The result should be an exact copy of the entries below, free of pictures.

☆ ☆ ☆ ☆ ☆ ☆ ☆

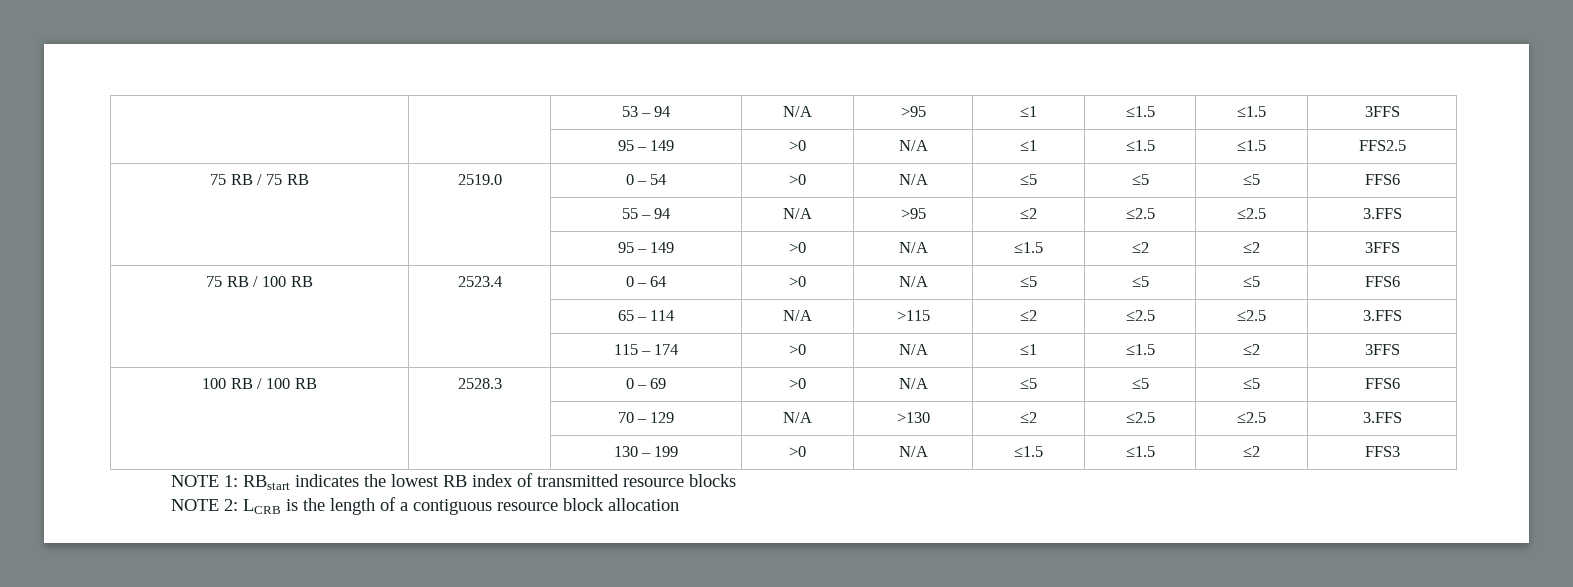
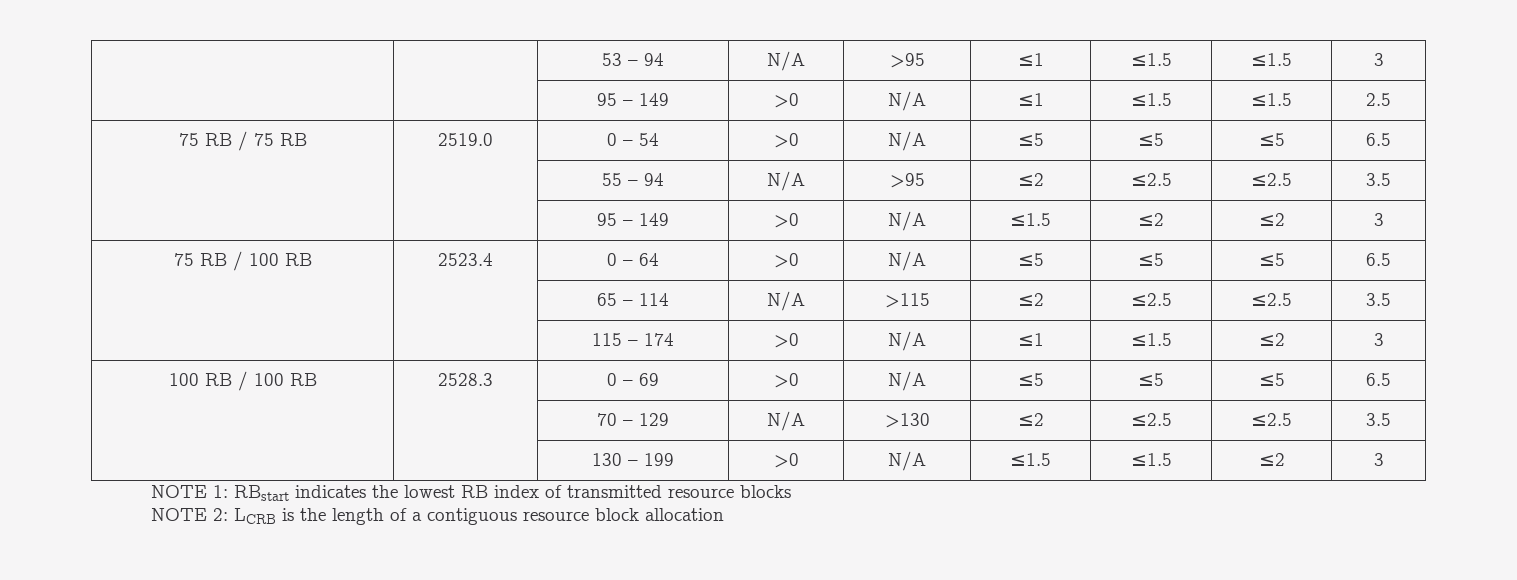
- | | 53 – 94 | N/A | >95 | ≤1 | ≤1.5 | ≤1.5 | 3FFS
+ | | 53 – 94 | N/A | >95 | ≤1 | ≤1.5 | ≤1.5 | 3
- | | 95 – 149 | >0 | N/A | ≤1 | ≤1.5 | ≤1.5 | FFS2.5
+ | | 95 – 149 | >0 | N/A | ≤1 | ≤1.5 | ≤1.5 | 2.5
- 75 RB / 75 RB | 2519.0 | 0 – 54 | >0 | N/A | ≤5 | ≤5 | ≤5 | FFS6
+ 75 RB / 75 RB | 2519.0 | 0 – 54 | >0 | N/A | ≤5 | ≤5 | ≤5 | 6.5
- | | 55 – 94 | N/A | >95 | ≤2 | ≤2.5 | ≤2.5 | 3.FFS
+ | | 55 – 94 | N/A | >95 | ≤2 | ≤2.5 | ≤2.5 | 3.5
- | | 95 – 149 | >0 | N/A | ≤1.5 | ≤2 | ≤2 | 3FFS
+ | | 95 – 149 | >0 | N/A | ≤1.5 | ≤2 | ≤2 | 3
- 75 RB / 100 RB | 2523.4 | 0 – 64 | >0 | N/A | ≤5 | ≤5 | ≤5 | FFS6
+ 75 RB / 100 RB | 2523.4 | 0 – 64 | >0 | N/A | ≤5 | ≤5 | ≤5 | 6.5
- | | 65 – 114 | N/A | >115 | ≤2 | ≤2.5 | ≤2.5 | 3.FFS
+ | | 65 – 114 | N/A | >115 | ≤2 | ≤2.5 | ≤2.5 | 3.5
- | | 115 – 174 | >0 | N/A | ≤1 | ≤1.5 | ≤2 | 3FFS
+ | | 115 – 174 | >0 | N/A | ≤1 | ≤1.5 | ≤2 | 3
- 100 RB / 100 RB | 2528.3 | 0 – 69 | >0 | N/A | ≤5 | ≤5 | ≤5 | FFS6
+ 100 RB / 100 RB | 2528.3 | 0 – 69 | >0 | N/A | ≤5 | ≤5 | ≤5 | 6.5
- | | 70 – 129 | N/A | >130 | ≤2 | ≤2.5 | ≤2.5 | 3.FFS
+ | | 70 – 129 | N/A | >130 | ≤2 | ≤2.5 | ≤2.5 | 3.5
- | | 130 – 199 | >0 | N/A | ≤1.5 | ≤1.5 | ≤2 | FFS3
+ | | 130 – 199 | >0 | N/A | ≤1.5 | ≤1.5 | ≤2 | 3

☆ ☆ ☆ ☆ ☆ ☆ ☆

Task answer:
- | | 53 – 94 | N/A | >95 | ≤1 | ≤1.5 | ≤1.5 | 3FFS
+ | | 53 – 94 | N/A | >95 | ≤1 | ≤1.5 | ≤1.5 | 3
- | | 95 – 149 | >0 | N/A | ≤1 | ≤1.5 | ≤1.5 | FFS2.5
+ | | 95 – 149 | >0 | N/A | ≤1 | ≤1.5 | ≤1.5 | 2.5
- 75 RB / 75 RB | 2519.0 | 0 – 54 | >0 | N/A | ≤5 | ≤5 | ≤5 | FFS6
+ 75 RB / 75 RB | 2519.0 | 0 – 54 | >0 | N/A | ≤5 | ≤5 | ≤5 | 6.5
- | | 55 – 94 | N/A | >95 | ≤2 | ≤2.5 | ≤2.5 | 3.FFS
+ | | 55 – 94 | N/A | >95 | ≤2 | ≤2.5 | ≤2.5 | 3.5
- | | 95 – 149 | >0 | N/A | ≤1.5 | ≤2 | ≤2 | 3FFS
+ | | 95 – 149 | >0 | N/A | ≤1.5 | ≤2 | ≤2 | 3
- 75 RB / 100 RB | 2523.4 | 0 – 64 | >0 | N/A | ≤5 | ≤5 | ≤5 | FFS6
+ 75 RB / 100 RB | 2523.4 | 0 – 64 | >0 | N/A | ≤5 | ≤5 | ≤5 | 6.5
- | | 65 – 114 | N/A | >115 | ≤2 | ≤2.5 | ≤2.5 | 3.FFS
+ | | 65 – 114 | N/A | >115 | ≤2 | ≤2.5 | ≤2.5 | 3.5
- | | 115 – 174 | >0 | N/A | ≤1 | ≤1.5 | ≤2 | 3FFS
+ | | 115 – 174 | >0 | N/A | ≤1 | ≤1.5 | ≤2 | 3
- 100 RB / 100 RB | 2528.3 | 0 – 69 | >0 | N/A | ≤5 | ≤5 | ≤5 | FFS6
+ 100 RB / 100 RB | 2528.3 | 0 – 69 | >0 | N/A | ≤5 | ≤5 | ≤5 | 6.5
- | | 70 – 129 | N/A | >130 | ≤2 | ≤2.5 | ≤2.5 | 3.FFS
+ | | 70 – 129 | N/A | >130 | ≤2 | ≤2.5 | ≤2.5 | 3.5
- | | 130 – 199 | >0 | N/A | ≤1.5 | ≤1.5 | ≤2 | FFS3
+ | | 130 – 199 | >0 | N/A | ≤1.5 | ≤1.5 | ≤2 | 3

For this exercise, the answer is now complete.